As part of the framework, India has agreed to address long-standing non-tariff barriers affecting trade in U.S. medical devices, eliminate restrictive import licensing procedures that delay market access or impose quantitative restrictions on U.S. information and communication technology goods, and determine within six months of the agreement’s entry into force whether U.S.-developed or international standards will be accepted for identified sectors.
The two sides also intend to discuss standards and conformity assessment procedures to enhance ease of compliance with technical regulations and have agreed that if either country changes the agreed tariffs, the other may modify its commitments.
India has expressed its intention to purchase $500 billion worth of U.S. energy products, aircraft and aircraft parts, precious metals, technology products and coking coal over the next five years.
The countries also plan to significantly increase trade in technology products, including graphics processing units and other goods used in data centres, while expanding joint technology cooperation.

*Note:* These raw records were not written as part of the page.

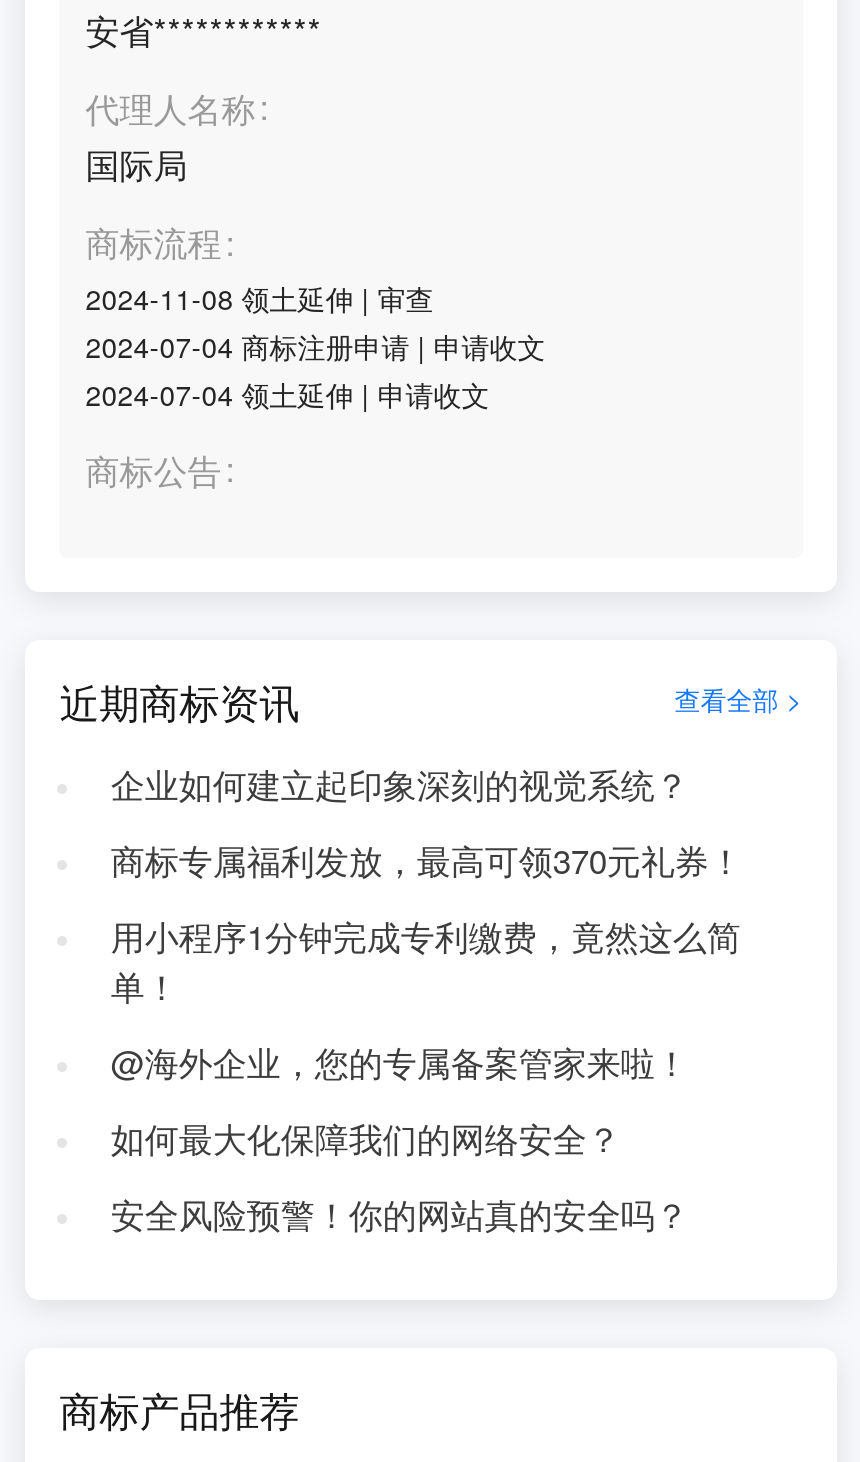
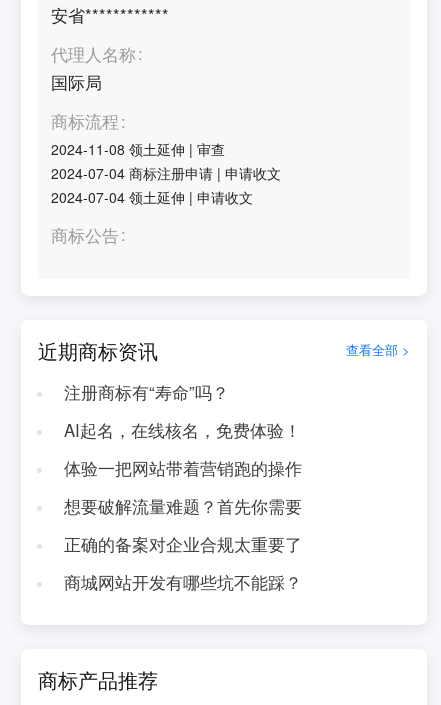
- 企业如何建立起印象深刻的视觉系统？
+ 注册商标有“寿命”吗？

- 商标专属福利发放，最高可领370元礼券！
+ AI起名，在线核名，免费体验！

- 用小程序1分钟完成专利缴费，竟然这么简
- 单！
+ 体验一把网站带着营销跑的操作

- @海外企业，您的专属备案管家来啦！
+ 想要破解流量难题？首先你需要

- 如何最大化保障我们的网络安全？
+ 正确的备案对企业合规太重要了

- 安全风险预警！你的网站真的安全吗？
+ 商城网站开发有哪些坑不能踩？
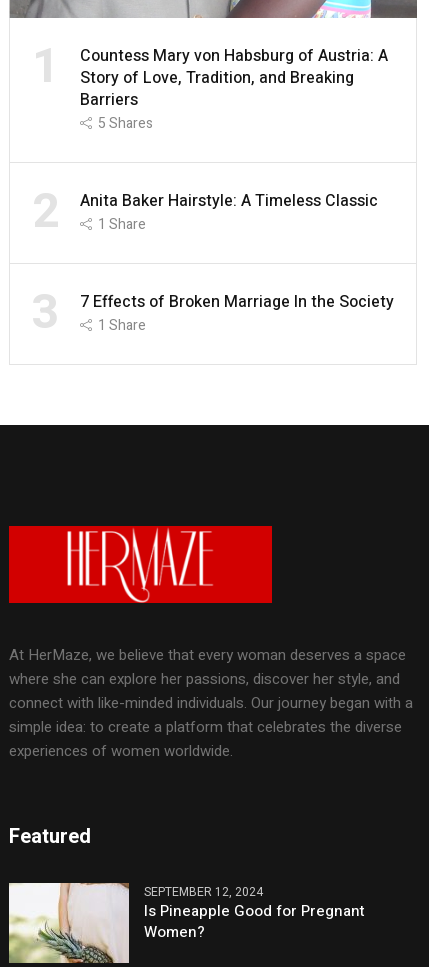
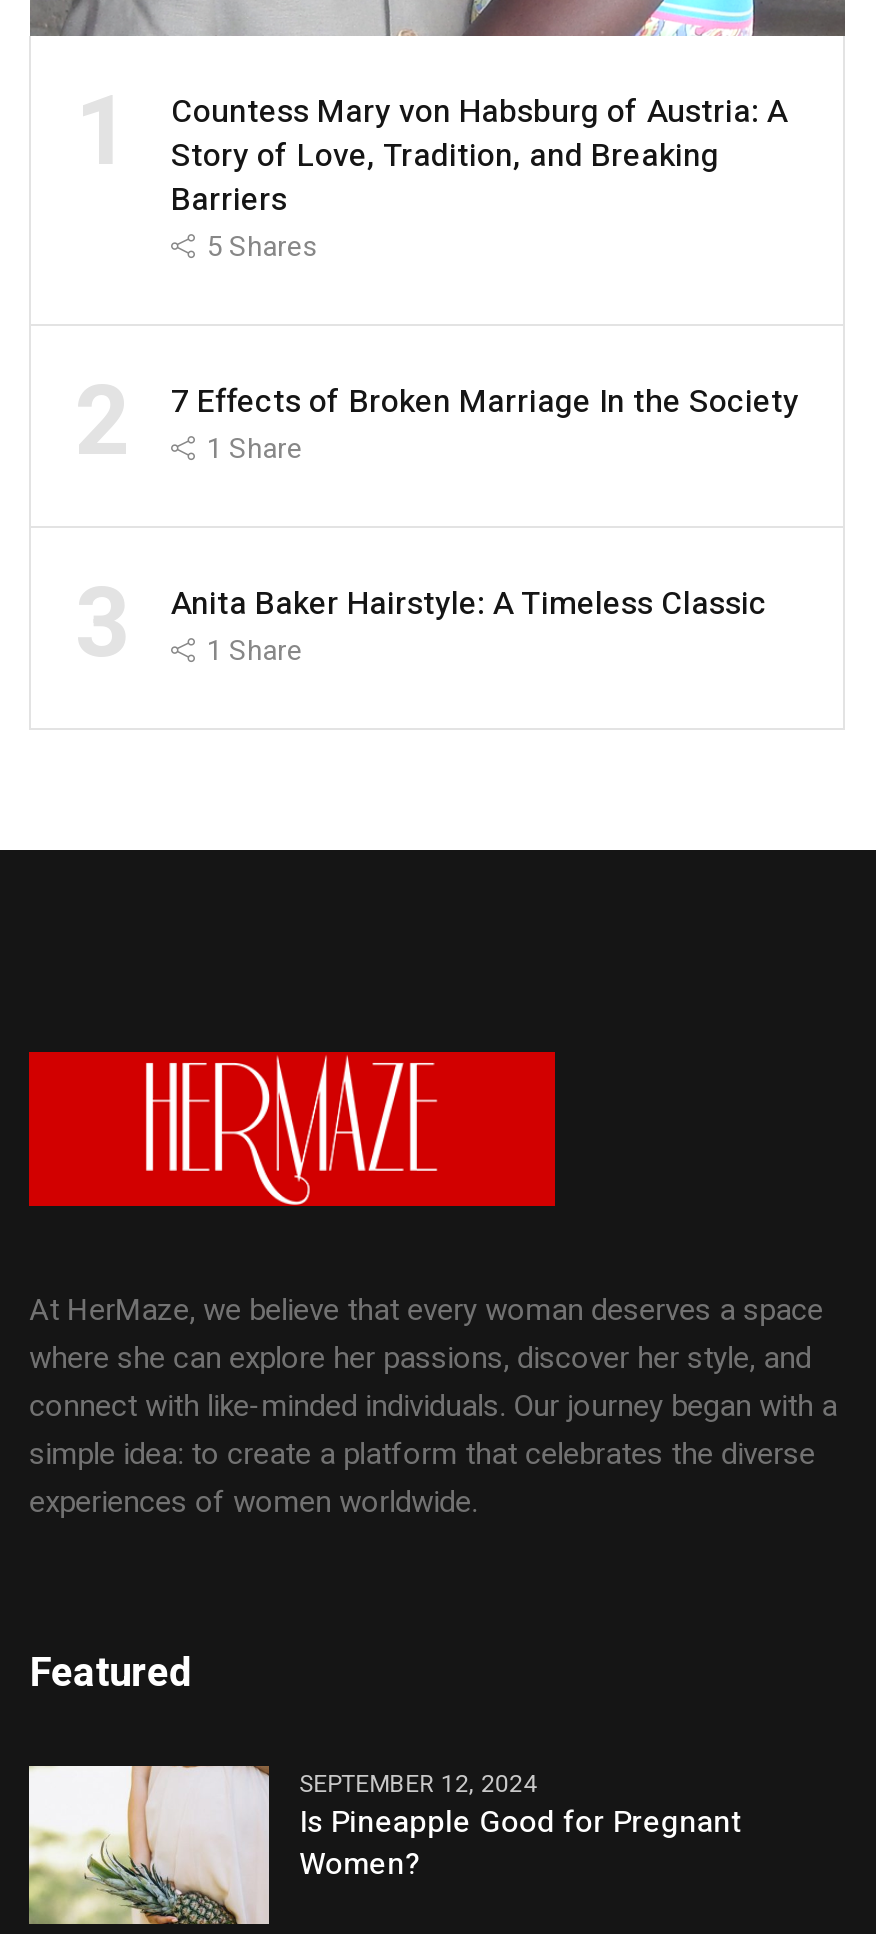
moved down: Anita Baker Hairstyle: A Timeless Classic

moved up: 7 Effects of Broken Marriage In the Society
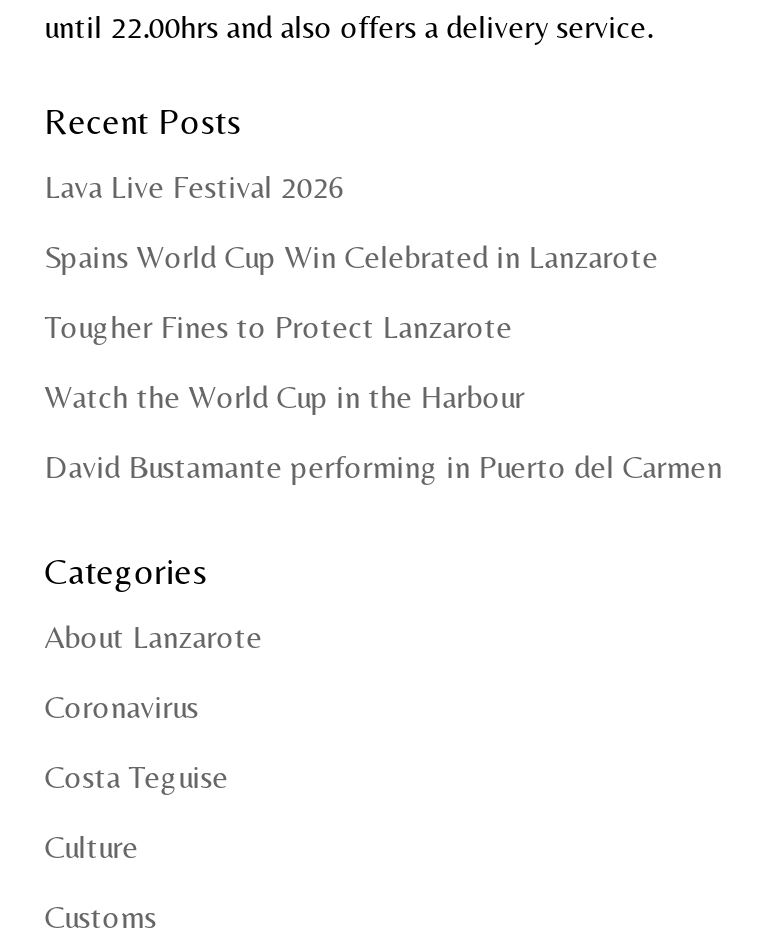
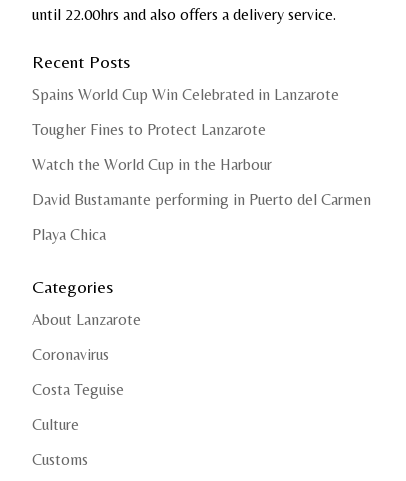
- Lava Live Festival 2026

moved up: Spains World Cup Win Celebrated in Lanzarote | Tougher Fines to Protect Lanzarote | Watch the World Cup in the Harbour | David Bustamante performing in Puerto del Carmen

+ Playa Chica
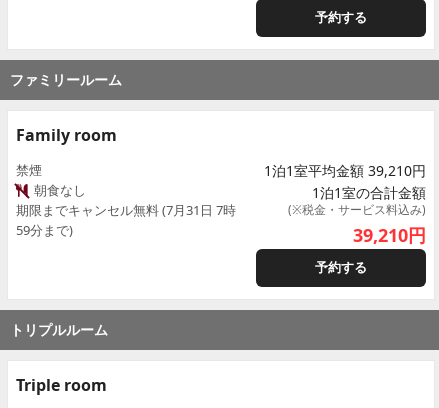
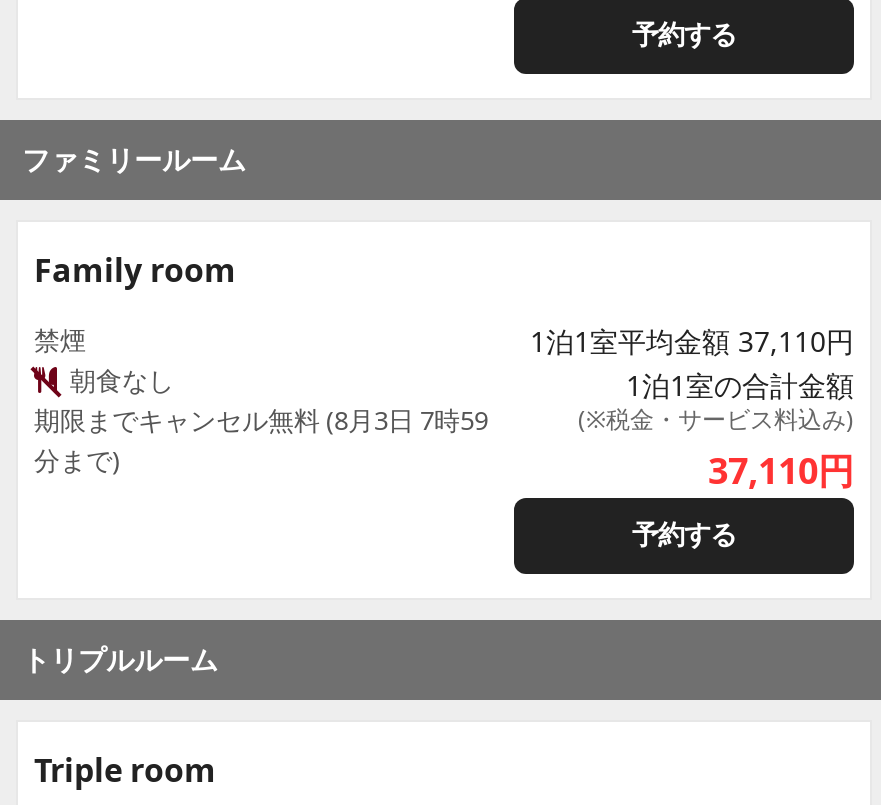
- 1泊1室平均金額 39,210円
+ 1泊1室平均金額 37,110円

- 期限までキャンセル無料 (7月31日 7時
- 59分まで)
+ 期限までキャンセル無料 (8月3日 7時59
+ 分まで)

- 39,210円
+ 37,110円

The framework further commits both nations to strengthen economic security alignment to enhance supply chain resilience and innovation through complementary actions addressing non-market policies of third parties, alongside cooperation on investment reviews and export controls.
Both governments said they will promptly implement the framework and work toward finalising the interim agreement with a view to concluding a mutually beneficial Bilateral Trade Agreement consistent with the agreed roadmap.